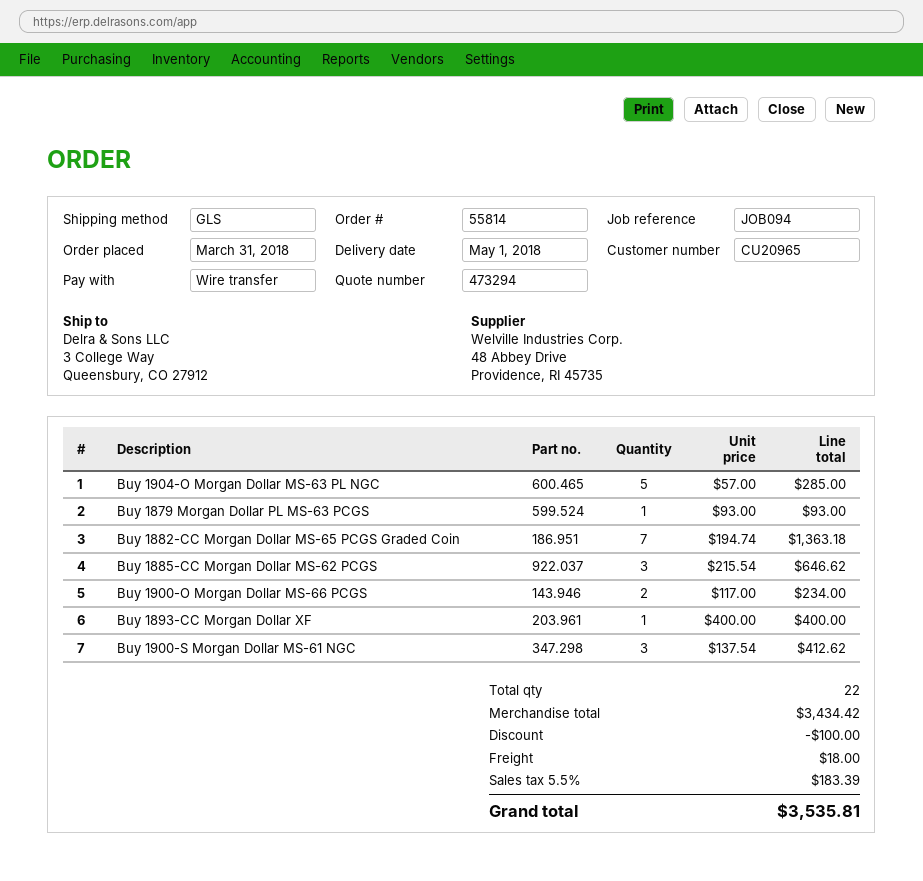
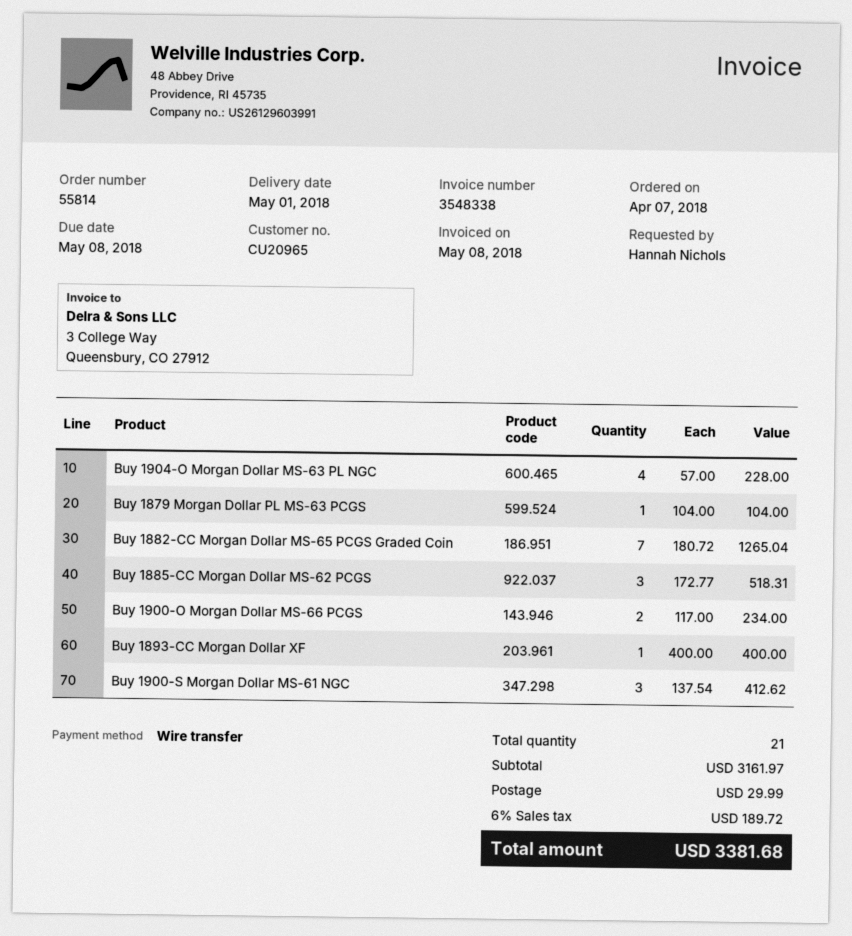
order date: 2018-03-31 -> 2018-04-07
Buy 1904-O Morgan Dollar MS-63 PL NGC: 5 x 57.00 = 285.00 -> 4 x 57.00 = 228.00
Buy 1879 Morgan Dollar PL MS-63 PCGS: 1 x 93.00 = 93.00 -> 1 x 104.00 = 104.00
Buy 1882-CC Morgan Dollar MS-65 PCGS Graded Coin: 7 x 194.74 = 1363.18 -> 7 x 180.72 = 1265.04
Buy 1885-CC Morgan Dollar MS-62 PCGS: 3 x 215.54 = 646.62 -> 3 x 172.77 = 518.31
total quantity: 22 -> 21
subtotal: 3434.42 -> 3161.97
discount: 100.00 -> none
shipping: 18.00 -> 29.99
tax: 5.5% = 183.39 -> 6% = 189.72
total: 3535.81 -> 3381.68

··········

Work instruction:
Your task is to copy each line of the listing that holds the word "Dollar".

Exercise output:
Buy 1904-O Morgan Dollar MS-63 PL NGC: 5 x 57.00 = 285.00 -> 4 x 57.00 = 228.00
Buy 1879 Morgan Dollar PL MS-63 PCGS: 1 x 93.00 = 93.00 -> 1 x 104.00 = 104.00
Buy 1882-CC Morgan Dollar MS-65 PCGS Graded Coin: 7 x 194.74 = 1363.18 -> 7 x 180.72 = 1265.04
Buy 1885-CC Morgan Dollar MS-62 PCGS: 3 x 215.54 = 646.62 -> 3 x 172.77 = 518.31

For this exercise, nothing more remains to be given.